In this time of upheaval on many fronts, here are a few ideas about acts of kindness that can make a difference and help keep us strong. I know there are many more, so I’d love for you to add to this list (some of my friends already have):


* First, cause no harm. Practice “social distancing” as much as possible, limit your travel, and follow the advice of the CDC in not touching others, coughing and sneezing into your arm, washing your hands often and thoroughly, and keeping your living area clean.

* Call your relatives, friends, and neighbors to say hello and to check on them, especially people who live alone.

* Stock up the food and supplies you need, but not more.

* Ask someone who is sick or old if they need something at the grocery store, especially if you’re going anyway. Drop their items outside of their door to avoid contact, but you can smile, say hello, and chat from a safe distance.

* Send emails or cards to people you’ve been meaning to catch up with.

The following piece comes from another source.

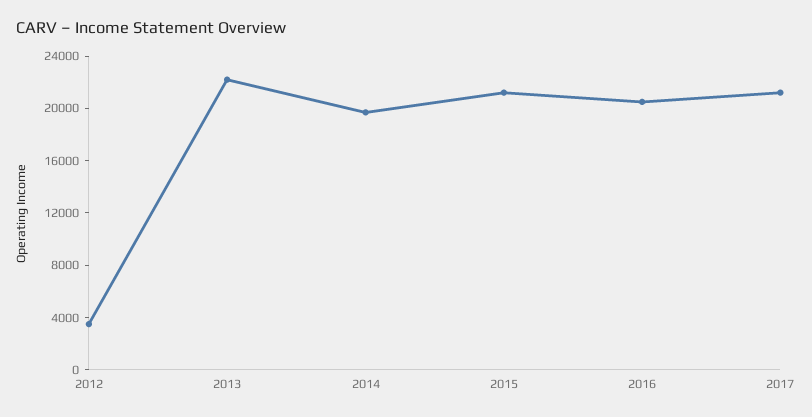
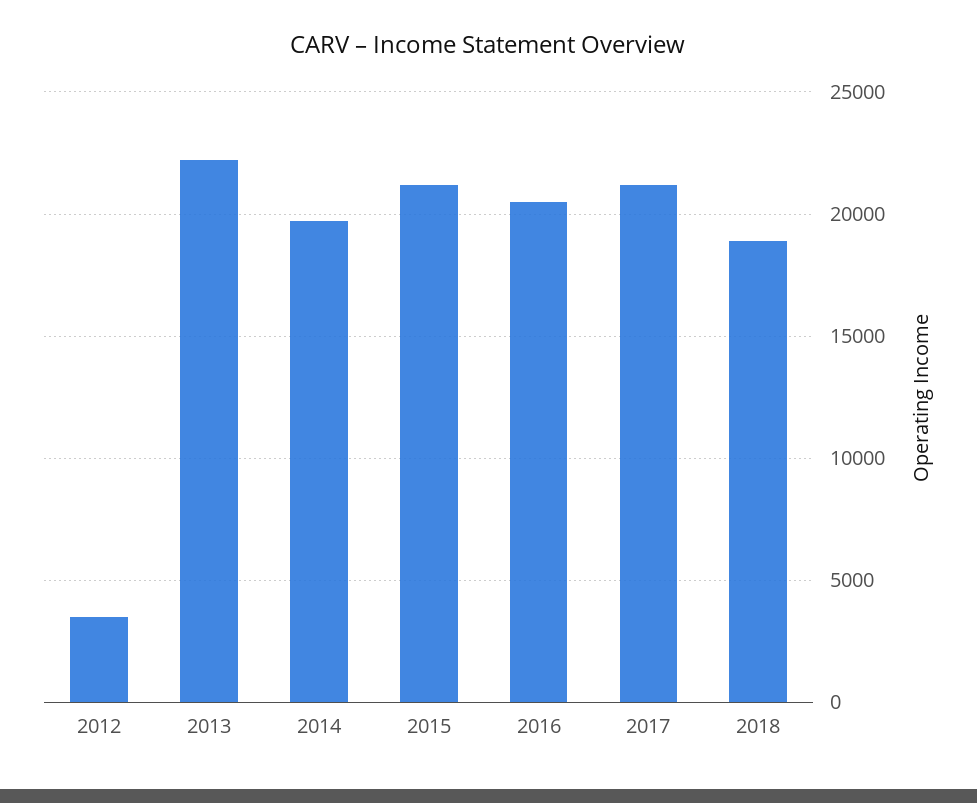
2018: none -> 19000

* Offer to walk an elderly person’s dog.

* Listen with curiosity to people, giving them your full attention and empathy.

* Smile and say hello to people you pass on the street or in your building, and ask them how they’re doing.

* Order take-out or pick-up food from local restaurants to help keep them going. Keep all of our business owners in mind as we try to get through this economic crash.

* Say “I love you” to people you love.

* Donate to local food banks and other important causes.

* Send sincere wishes to people for their health and safety.